When the flood of #MeToo stories, inspired by the work of anti-violence organizer Tarana Burke, hit social media, many professed surprise to see how common such violence was, including those who had spent their valuable column inches decrying students’ desire for places of safety or for the much-mocked “trigger warnings.” Some of them may have been truly unaware of the pervasiveness of sexual violence and harassment—or that it was happening in their places of employment. But it’s worth remembering that the repeated mocking of students as spoiled “snowflakes” underscored the idea that they could not seriously need safety from anything. These articles marshaled fatuous “free speech” claims to defend an oppressive status quo and even defend the rights of white nationalists and misogynists—those with a track record of using their platforms to harass, out, and endanger students.

Drexel University professor George Ciccariello-Maher is just one of those whose own experience with the campus “free speech” debate has resulted in threats of violence against him. “While they claim the mantle of free speech, they create their own safe spaces through appeals to or justifications of violence toward women, people of color, and anyone—myself included—who refuses to tolerate them,” he told me. These same “free speech” crusaders mobilize their followers to get professors like Ciccariello-Maher and Princeton professor Keeanga-Yamahtta Taylor removed from their posts. Taylor has canceled speaking events due to death threats; Ciccariello-Maher was placed on administrative leave following threats against him. When his students staged repeated protests, he was allowed to teach his classes via Skype.

Drexel student Dakota Peterson, one of the leaders of the protests to get Ciccariello-Maher reinstated, told me that safety is being weaponized by the far right to push certain ideas off campus. “The fundamental issue here is that [the university] did little to attempt to protect the safe learning space on campus while maintaining our physical safety,” Peterson said. 

“While the Right mocks the idea of safe spaces for snowflakes, they are the quickest to melt and demand safe spaces of their own: safe spaces for misogynists and rapists, safe spaces for white men, and safe spaces for white supremacists and Nazis of all stripes,” Ciccariello-Maher added.

Like the claim that a “witch hunt” is being waged against the people who already hold power, what is protected in the campaign against safe spaces is the power of those doing the harassing, perpetrating the violence. What is protected is the shape of power, its gender and race. 

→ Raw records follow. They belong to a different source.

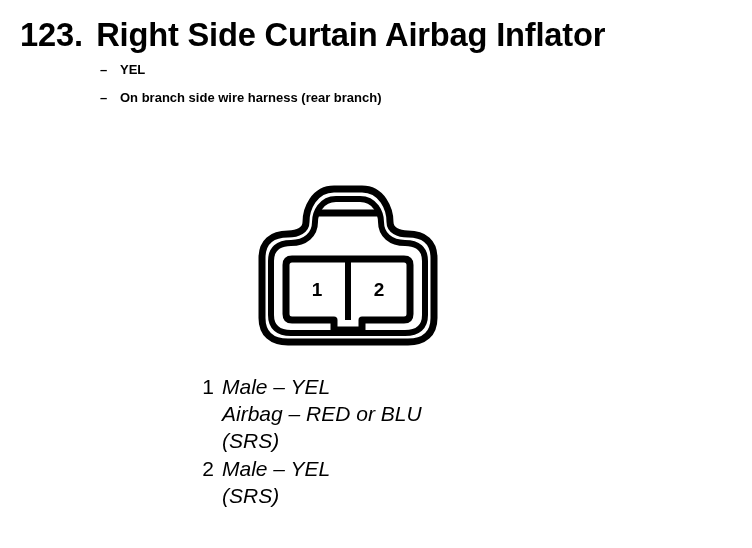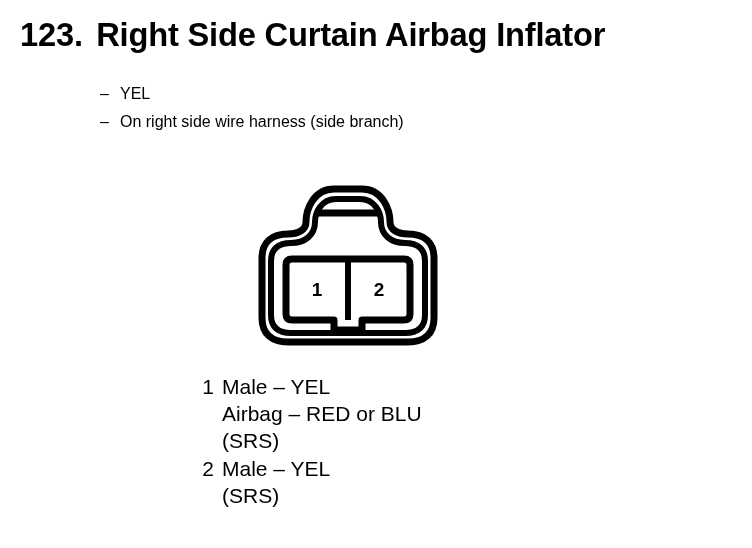"– YEL" .desc-list { font-size: 16px -> 13px; font-weight: none -> bold; top: 80px -> 56px }
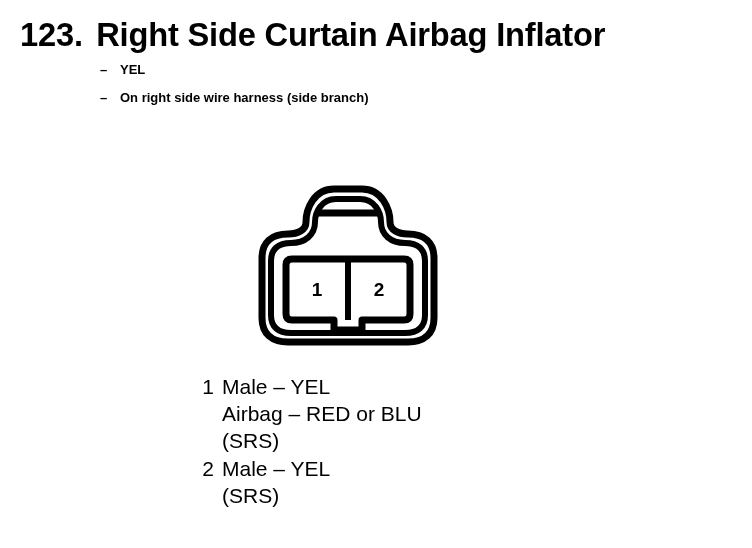"On right side wire harness" span { text: right side wire harness (side -> branch side wire harness (rear }
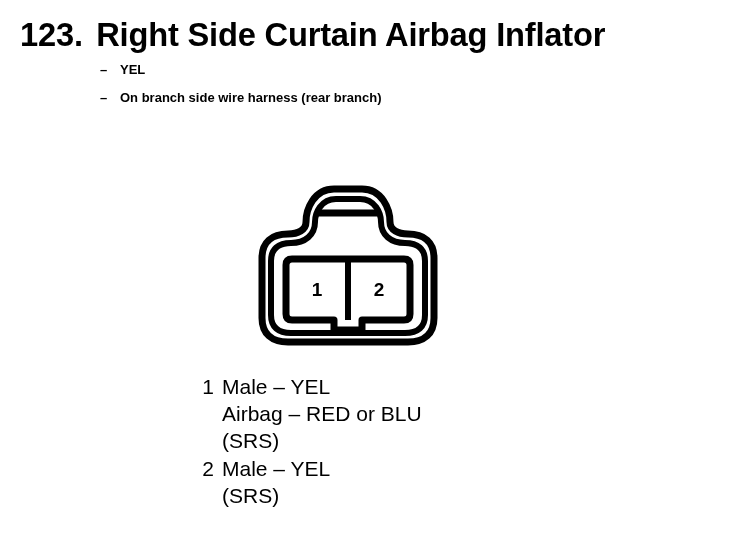"Male – YEL" .legend-line { font-style: none -> italic }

It can feel like justice is being done because a few famous perpetrators have lost their positions of prestige and influence. Leon Wieseltier’s new magazine has been canceled, as has Kevin Spacey’s television show. But is the shape of power being changed? Already the usual doubts are creeping in. Even as the patterns of oppression become clearer, damage control is also becoming a pattern. A powerful corporation fires someone, in some cases someone whose transgressions have been known to the company for years, and balance is restored.

Really making our spaces safe will require much more, though. It will require a real redistribution of power throughout the workplace, the campus, the economy, the world. Until then, the blathering class is right on one point: There is no such thing as a safe space.